Junto com o PGDAS-D, vence também o DAS, o documento único de arrecadação do Simples Nacional referente à mesma competência. Aqui vale um alerta importante: entregar a declaração não é a mesma coisa que pagar o imposto. São duas etapas separadas, e ambas precisam ser cumpridas até o fim do dia.
Além disso, encerra-se o prazo da Dirbi referente a junho. Essa declaração é obrigatória para empresas que usufruíram de algum incentivo, renúncia, benefício ou imunidade tributária no período. Ela existe para que a Receita Federal acompanhe de perto os valores desses benefícios usados pelos contribuintes.
Quem mais é afetado
A lista de vencimentos não para no Simples Nacional. Empresas com empregados precisam observar contribuições previdenciárias referentes a julho, incluindo valores descontados de empregados, trabalhadores avulsos e contribuintes individuais, além das contribuições patronais. Quem tem empregado doméstico também precisa recolher o Simples Doméstico da competência de julho.
Há ainda uma extensa relação de retenções de Imposto de Renda na Fonte, que varia conforme o tipo de pagamento feito pela empresa: trabalho sem vínculo empregatício, aluguéis e royalties pagos a pessoas físicas, participação nos lucros e resultados, serviços prestados por pessoas jurídicas e outros rendimentos sujeitos à retenção. Somam-se a isso recolhimentos de CSRF (Cofins, PIS/Pasep e CSLL) sobre pagamentos entre empresas, além da CPRB para quem está sujeito a essa contribuição.
Empresas que atuam em incorporações imobiliárias ou construções sob o Regime Especial de Tributação, e clubes ou entidades enquadrados no Regime de Tributação Específica do Futebol, também têm pagamentos previstos para esta data, com códigos próprios de IRPJ, CSLL, PIS/Pasep e Cofins.
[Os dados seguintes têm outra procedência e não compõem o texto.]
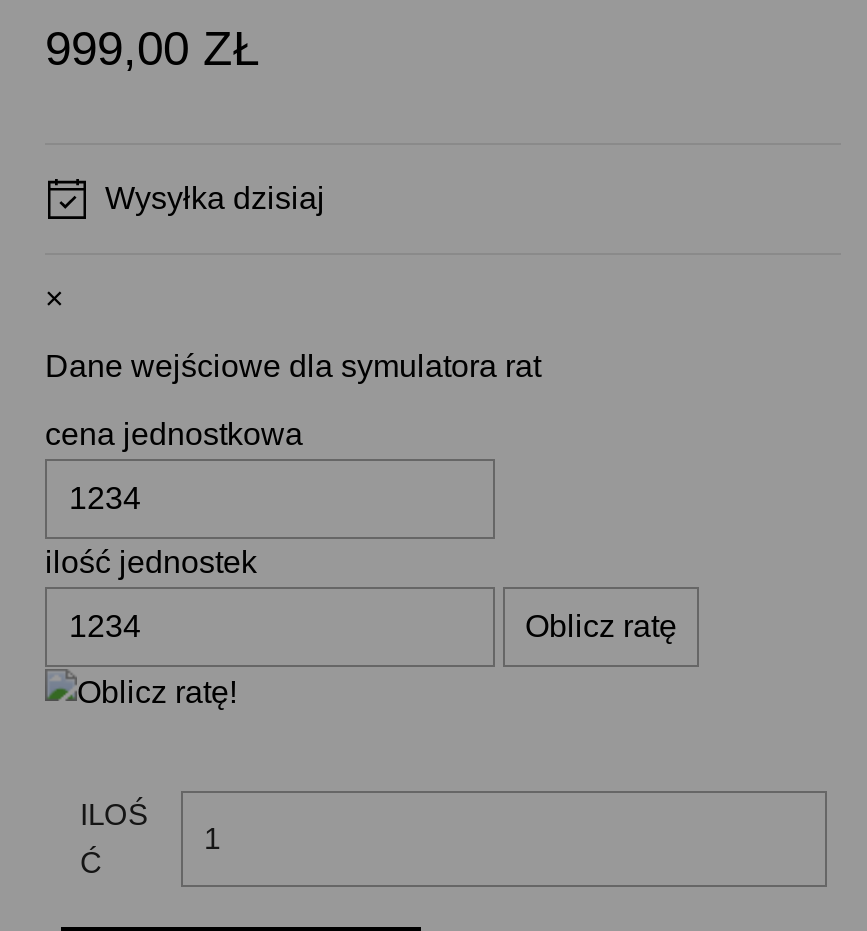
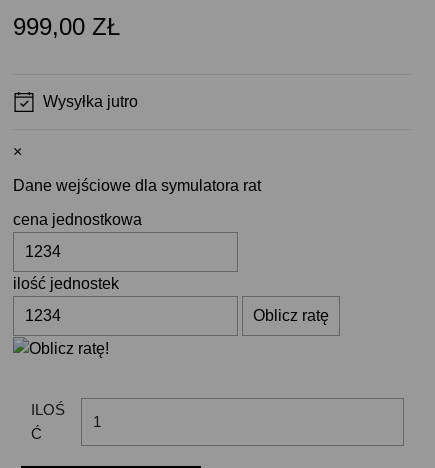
- Wysyłka dzisiaj
+ Wysyłka jutro
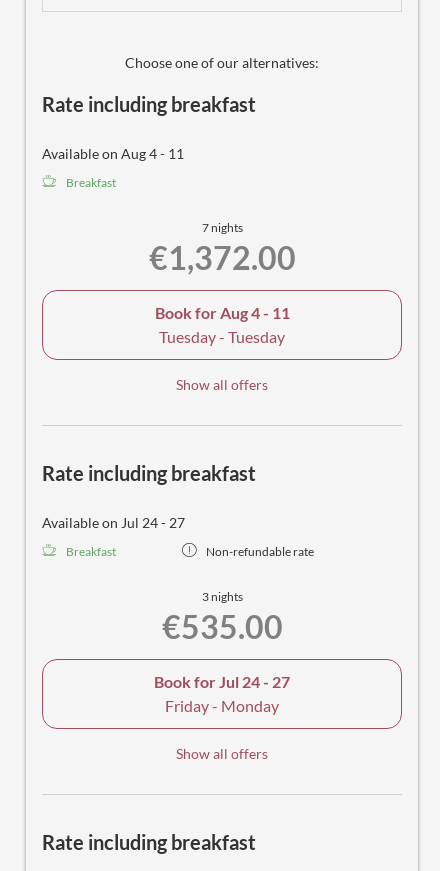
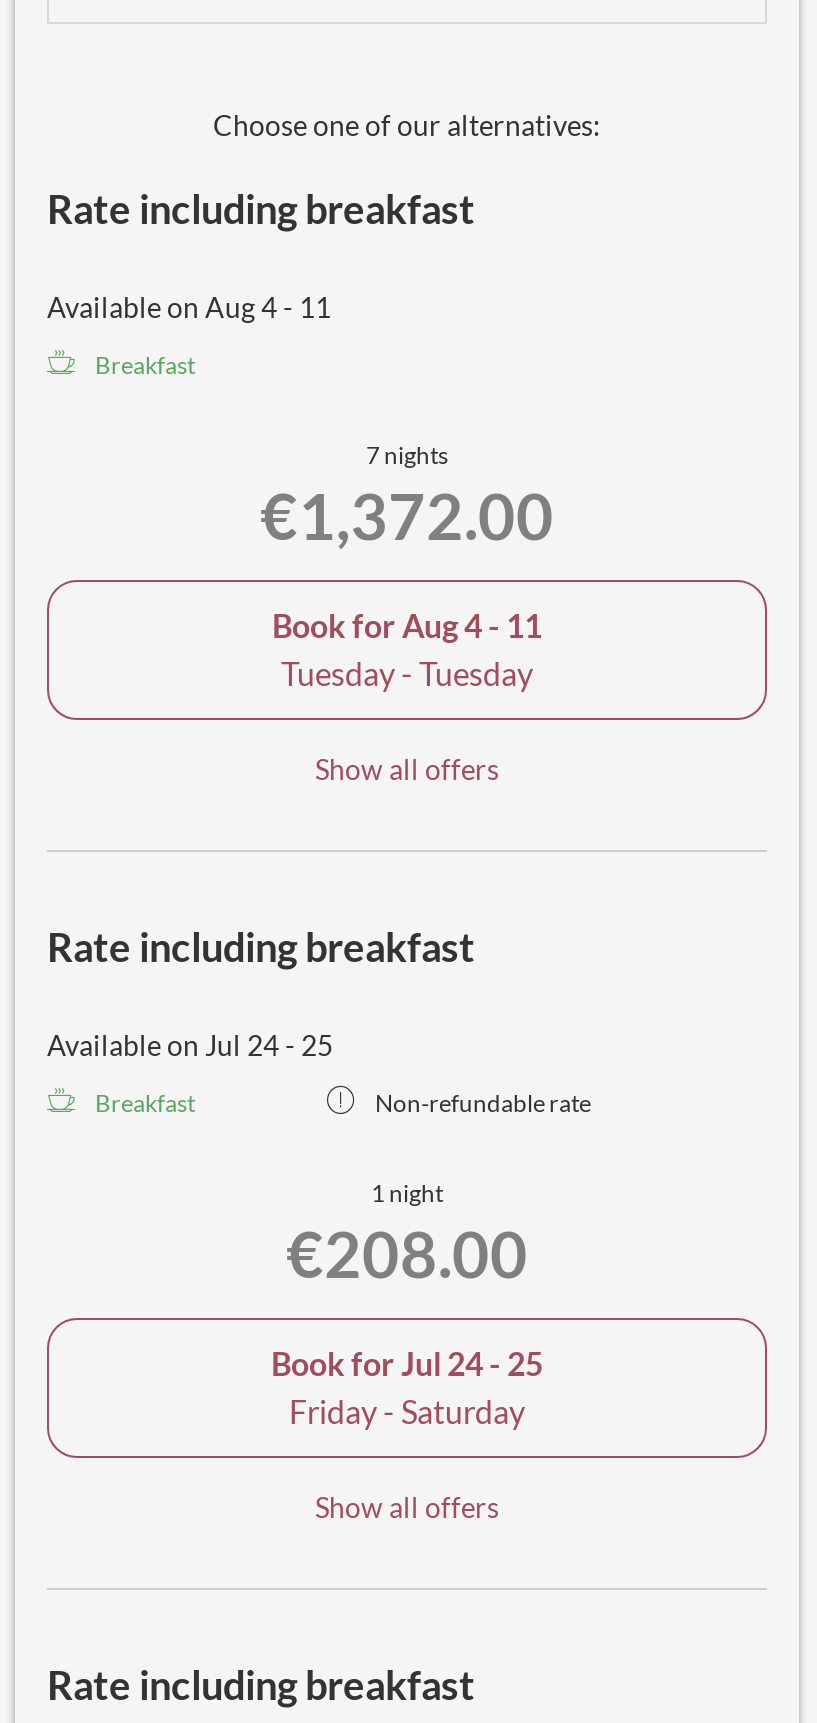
- Available on Jul 24 - 27
+ Available on Jul 24 - 25

- 3 nights
- €535.00
+ 1 night
+ €208.00

- Book for Jul 24 - 27
- Friday - Monday
+ Book for Jul 24 - 25
+ Friday - Saturday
Revise a segregação das receitas usadas no PGDAS-D antes de transmitir a declaração de julho.
Transmitir o PGDAS-D não substitui o recolhimento do DAS: as duas etapas precisam ser cumpridas.
Se sua empresa usou algum incentivo ou imunidade em junho, confirme a obrigatoriedade da Dirbi.
Divergências em escriturações anteriores podem afetar diretamente os valores apurados agora.
Como se preparar
Diante de tantas frentes vencendo no mesmo dia, o caminho mais seguro é tratar a data com um checklist específico, e não apenas como "o dia do Simples". Para quem está no regime simplificado, o foco deve estar na conferência do faturamento e na segregação correta das receitas, já que isso impacta diretamente o valor do DAS. Para quem usa benefícios fiscais, vale revisar se a Dirbi é realmente obrigatória e se os dados enviados refletem o que foi de fato utilizado no período.
Já nas obrigações que nascem do eSocial e da EFD-Reinf, qualquer inconsistência nas informações enviadas anteriormente pode aparecer agora, no momento de apurar os débitos. Por isso, revisar essas escriturações antes do vencimento evita retrabalho e reduz o risco de recolhimento incorreto.
Como os códigos de receita e as regras variam conforme a situação de cada empresa, o ideal é consultar a agenda tributária detalhada da Receita Federal e, principalmente, contar com o apoio do seu contador para confirmar quais dessas obrigações se aplicam ao seu negócio antes que o prazo se encerre.